• _Work to complete_
Which of the lines below contain the string "flex"? Copy each one.
━━━━━ Listed entries
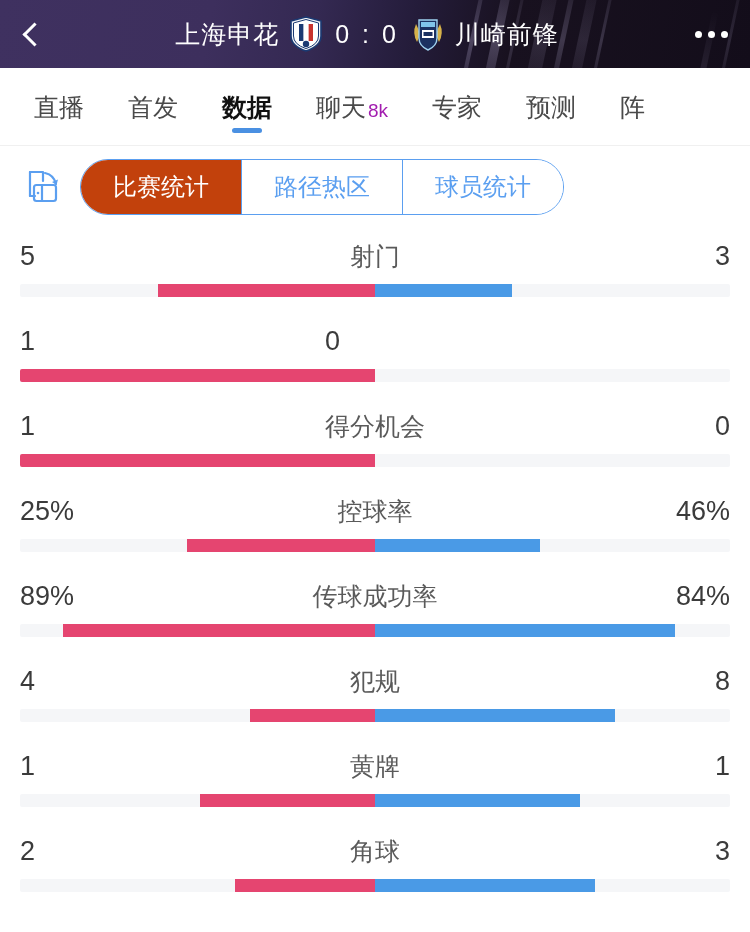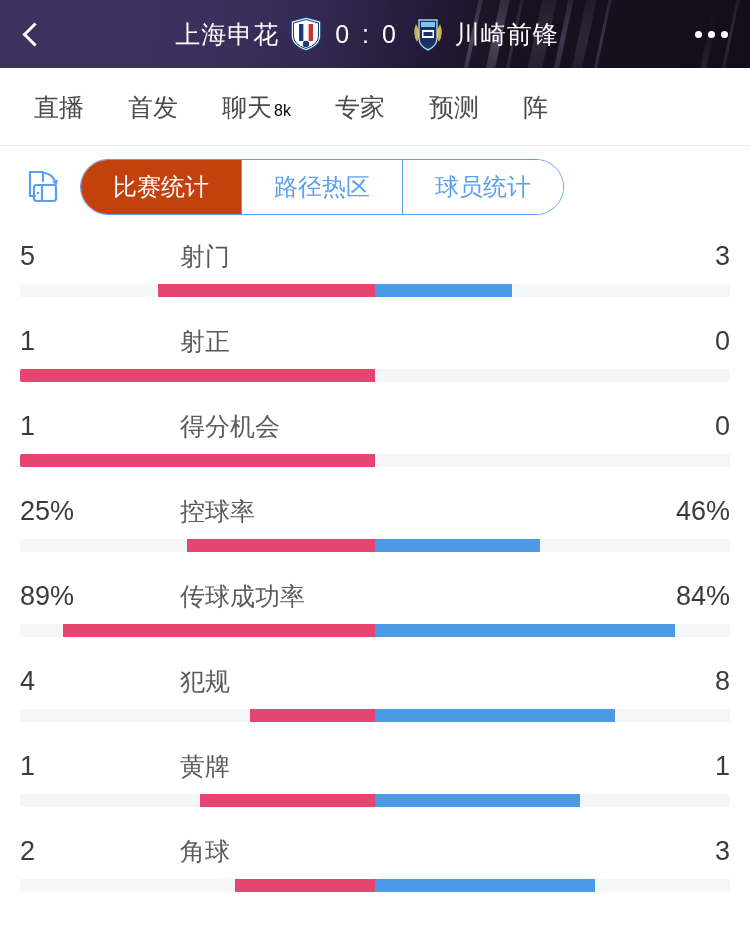--- a/index.html
+++ b/index.html
@@ -259,6 +259,10 @@
     </div>
     <div class="tab">
       <span class="tab-label">首发</span>
+    </div>
+    <div class="tab active">
+      <span class="tab-label">数据</span>
+      <span class="tab-underline"></span>
     </div>
     <div class="tab">
       <span class="tab-label">聊天</span>

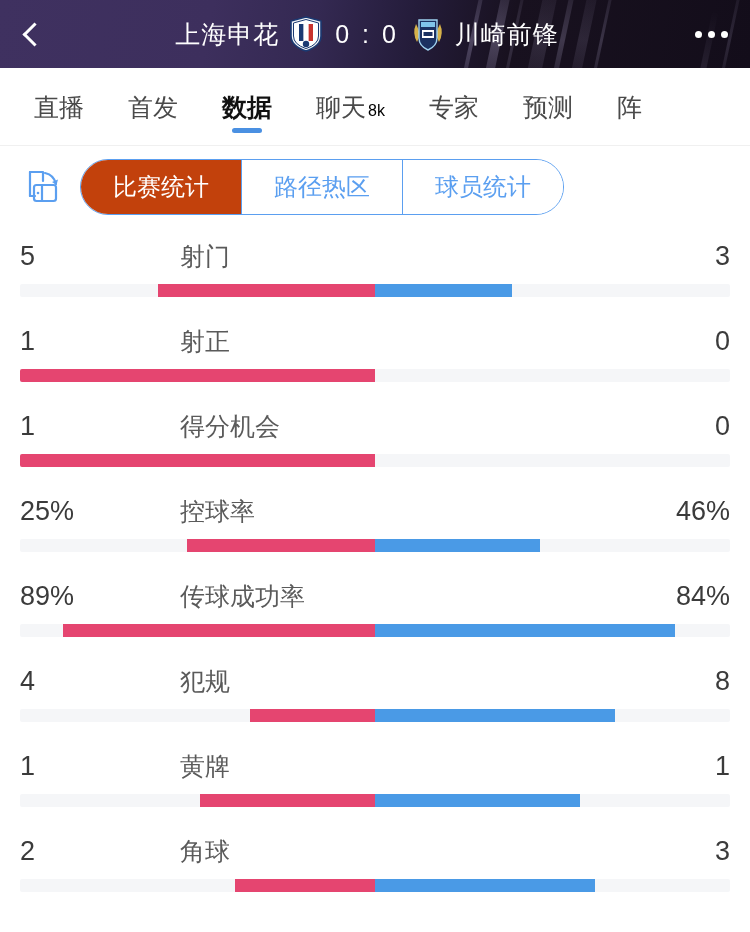--- a/index.html
+++ b/index.html
@@ -108,7 +108,7 @@
     white-space: nowrap;
   }
   .tab.active .tab-label { color: #111111; font-weight: bold; }
-  .tab-badge { font-size: 16px; color: #000000; margin-left: 2px; align-self: center; position: relative; top: 4px; }
+  .tab-badge { font-size: 19px; color: #a21caf; margin-left: 2px; align-self: center; position: relative; top: 4px; }
   .tab-underline {
     position: absolute;
     bottom: 13px; left: 50%;

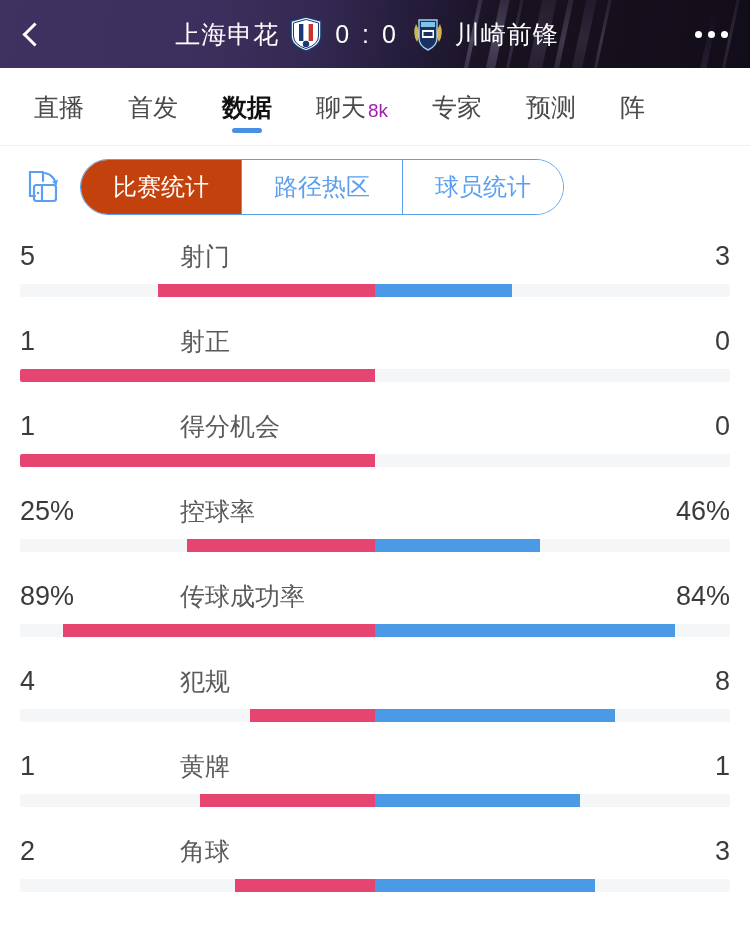--- a/index.html
+++ b/index.html
@@ -169,6 +169,7 @@
   .stat-val.right { text-align: right; }
   .stat-label {
     flex: 1;
+    text-align: center;
     font-size: 25px;
     color: #5a5a5a;
     white-space: nowrap;

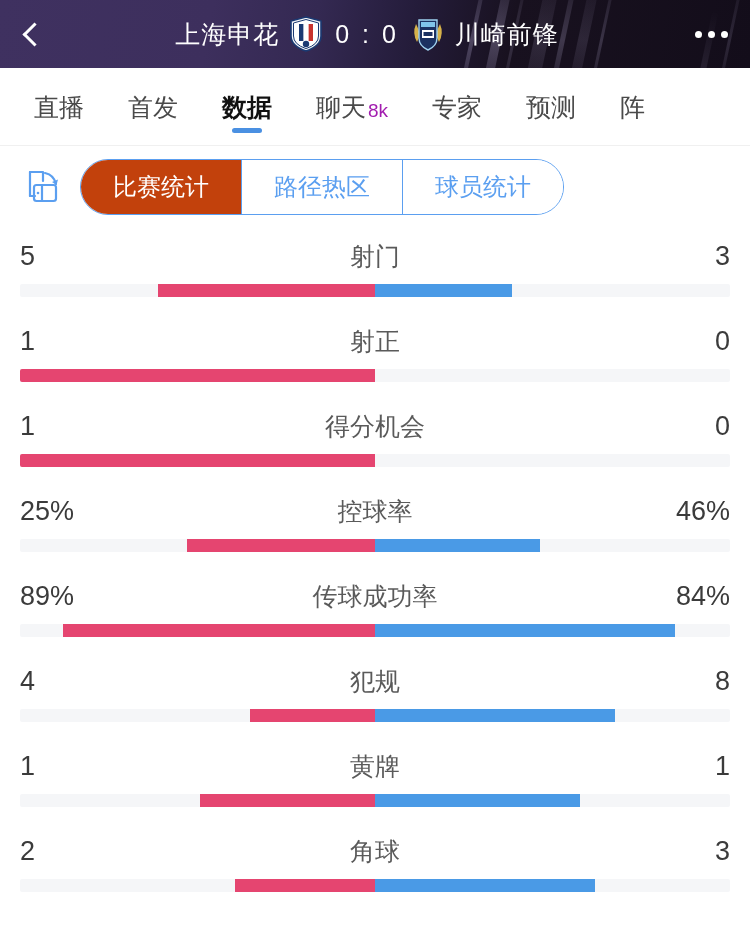--- a/index.html
+++ b/index.html
@@ -316,7 +316,6 @@
     <div class="stat-row">
       <div class="stat-top">
         <span class="stat-val">1</span>
-        <span class="stat-label">射正</span>
         <span class="stat-val right">0</span>
       </div>
       <div class="bar-track">

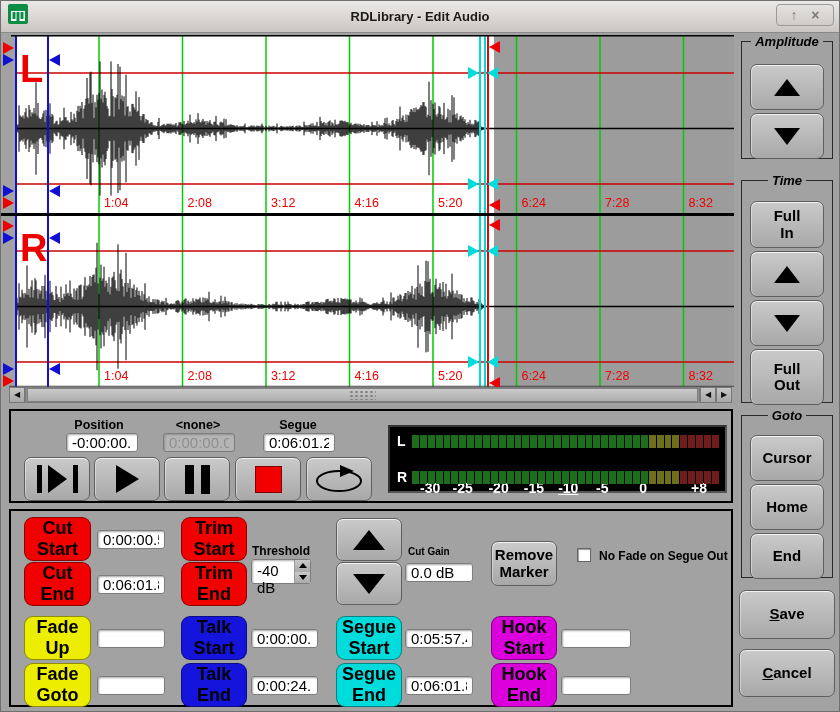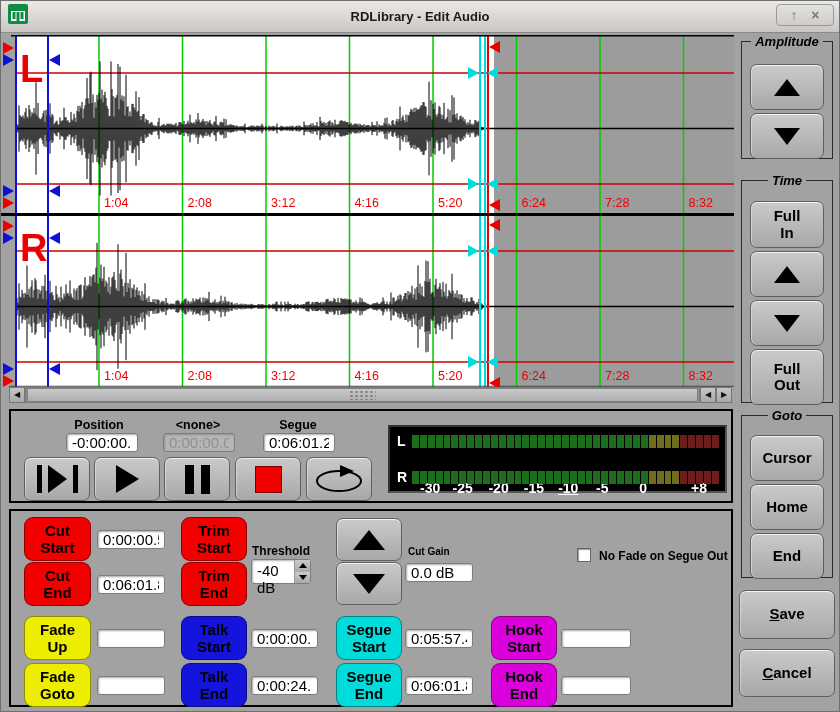--- a/index.html
+++ b/index.html
@@ -39,7 +39,7 @@
     box-shadow:inset 0 1px 0 rgba(255,255,255,.75),inset 1px 0 0 rgba(255,255,255,.4);
     color:#000;font-weight:bold;font-size:15px;line-height:1.1;
     display:flex;flex-direction:column;align-items:center;justify-content:center;padding:0;}
-  .mbtn{border:1px solid rgba(0,0,0,.4);border-radius:9px;color:#000;font-weight:bold;font-size:15px;line-height:1.15;
+  .mbtn{border:1px solid rgba(0,0,0,.4);border-radius:9px;color:#000;font-weight:bold;font-size:18px;line-height:1.15;
     display:flex;flex-direction:column;align-items:center;justify-content:center;padding:12px;}
   .tri-up{width:0;height:0;border-left:16px solid transparent;border-right:16px solid transparent;border-bottom:20px solid #000;}
   .tri-down{width:0;height:0;border-left:16px solid transparent;border-right:16px solid transparent;border-top:20px solid #000;}

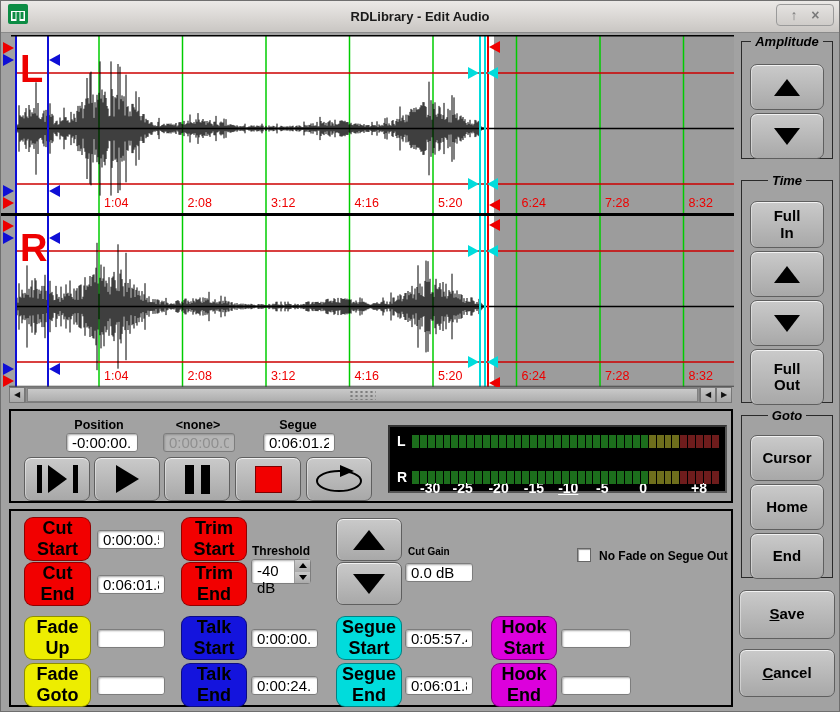--- a/index.html
+++ b/index.html
@@ -373,6 +373,10 @@
       <input class="fld" readonly="" value="0.0 dB" style="">
     </div>
 
+    <button class="btn abs" style="left:480px;top:30px;width:66px;height:45px;font-size:15px">
+      <span>Remove</span>
+        <span>Marker</span>
+    </button>
 
     <div class="chk abs" style="left:566px;top:37px;width:14px;height:14px"></div>
     <div class="abs lbl" style="left:588px;top:38px;font-size:12px">No Fade on Segue Out</div>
━━━━━━━━━━
• _Solution to the problem_
     flex: 1;
     display:flex;flex-direction:column;align-items:center;justify-content:center;padding:0;}
     display:flex;flex-direction:column;align-items:center;justify-content:center;padding:12px;}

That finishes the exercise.